### Task directions
Reproduce the lines below exactly. Begin with the first, end with the line containing "margin-left: none ->", and leave out the pictures.

### Material for the task
[Start of Attachment]

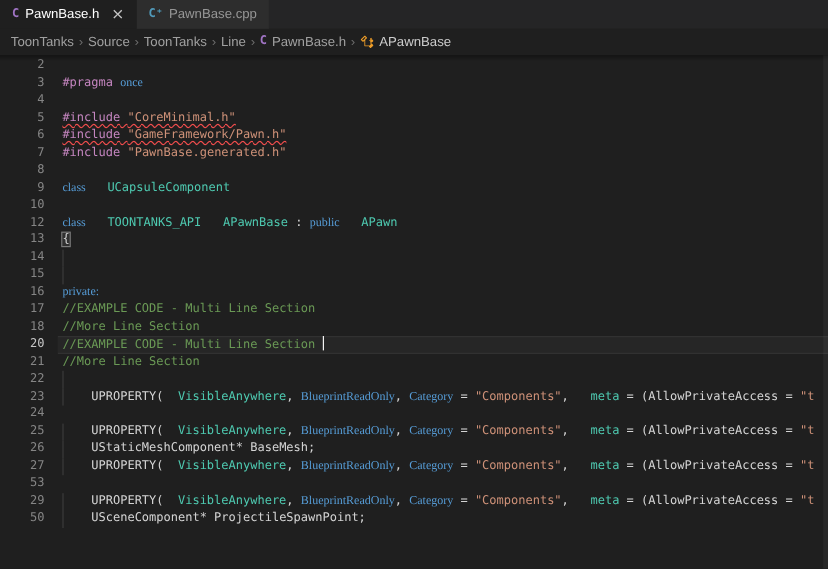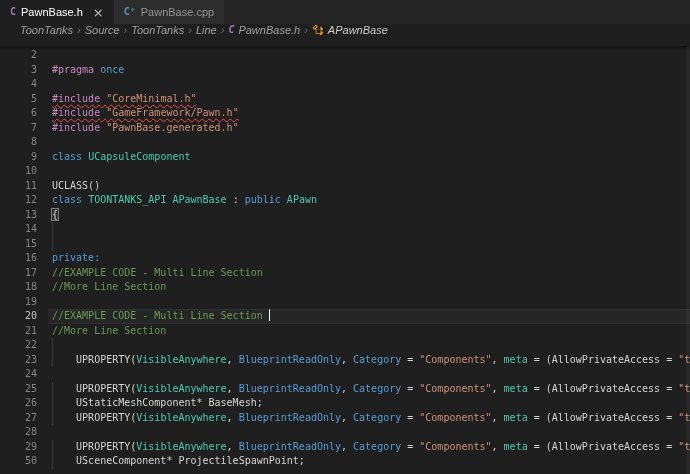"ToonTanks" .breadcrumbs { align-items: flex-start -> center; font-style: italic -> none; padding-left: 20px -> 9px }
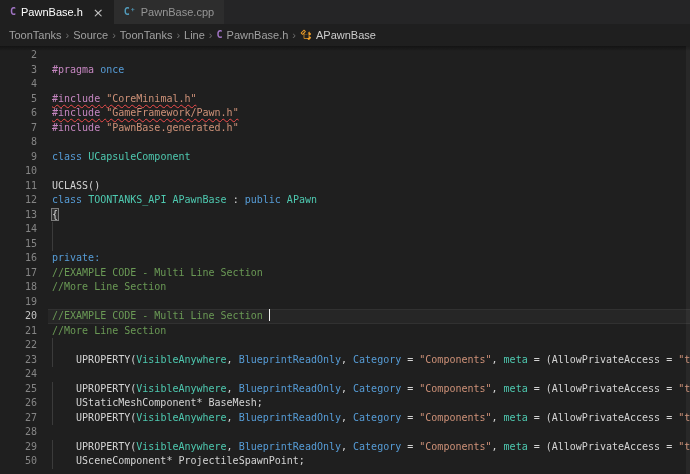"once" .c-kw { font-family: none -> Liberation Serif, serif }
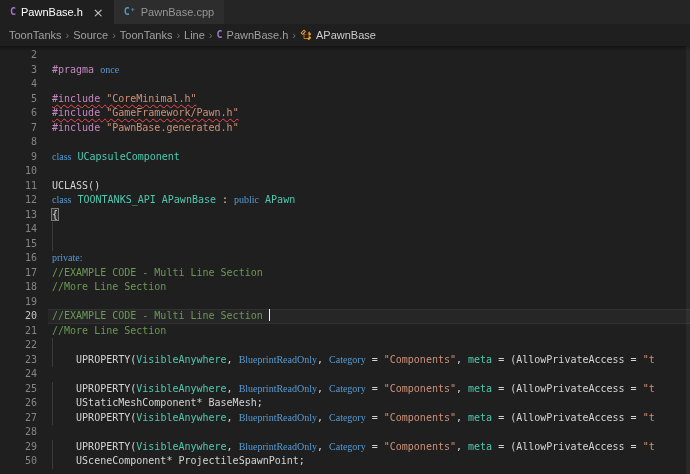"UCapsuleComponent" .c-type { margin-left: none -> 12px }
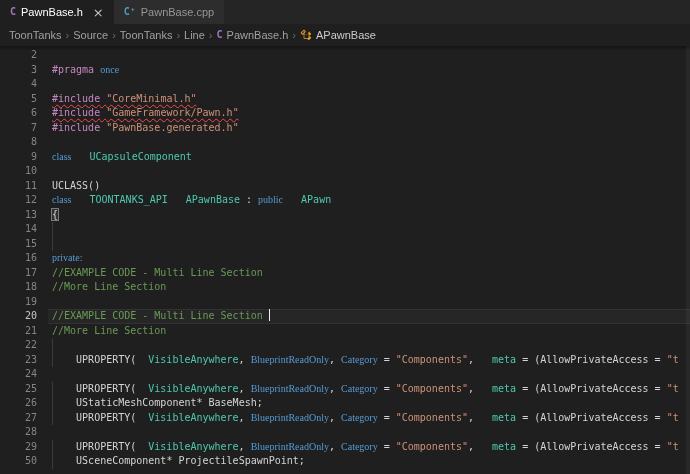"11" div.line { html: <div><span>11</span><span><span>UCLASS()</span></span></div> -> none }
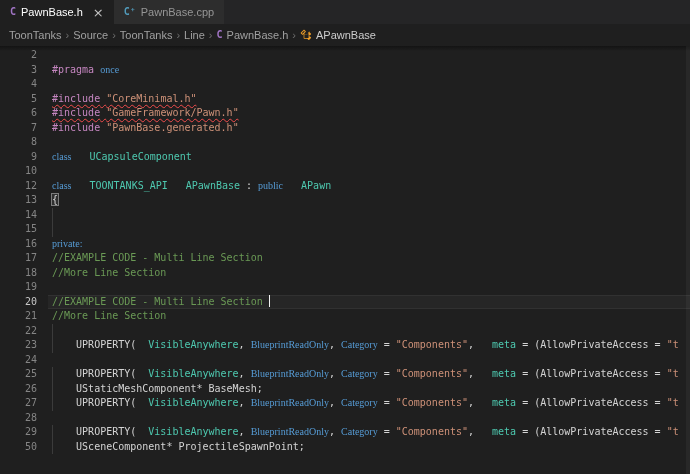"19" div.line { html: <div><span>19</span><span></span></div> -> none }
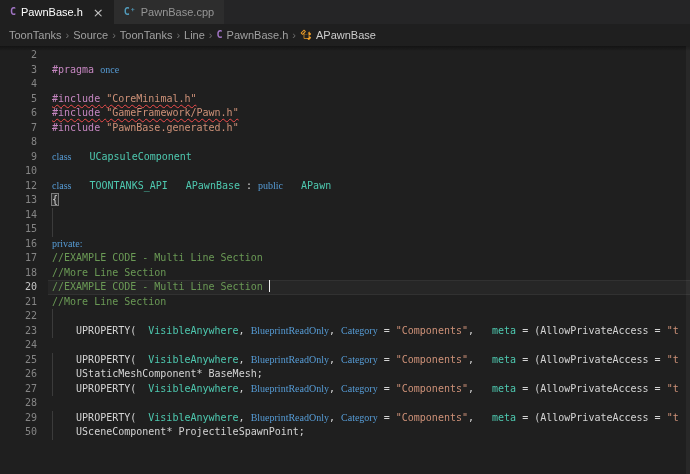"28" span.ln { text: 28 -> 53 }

[End of Attachment]

### Result
"ToonTanks" .breadcrumbs { align-items: flex-start -> center; font-style: italic -> none; padding-left: 20px -> 9px }
"once" .c-kw { font-family: none -> Liberation Serif, serif }
"UCapsuleComponent" .c-type { margin-left: none -> 12px }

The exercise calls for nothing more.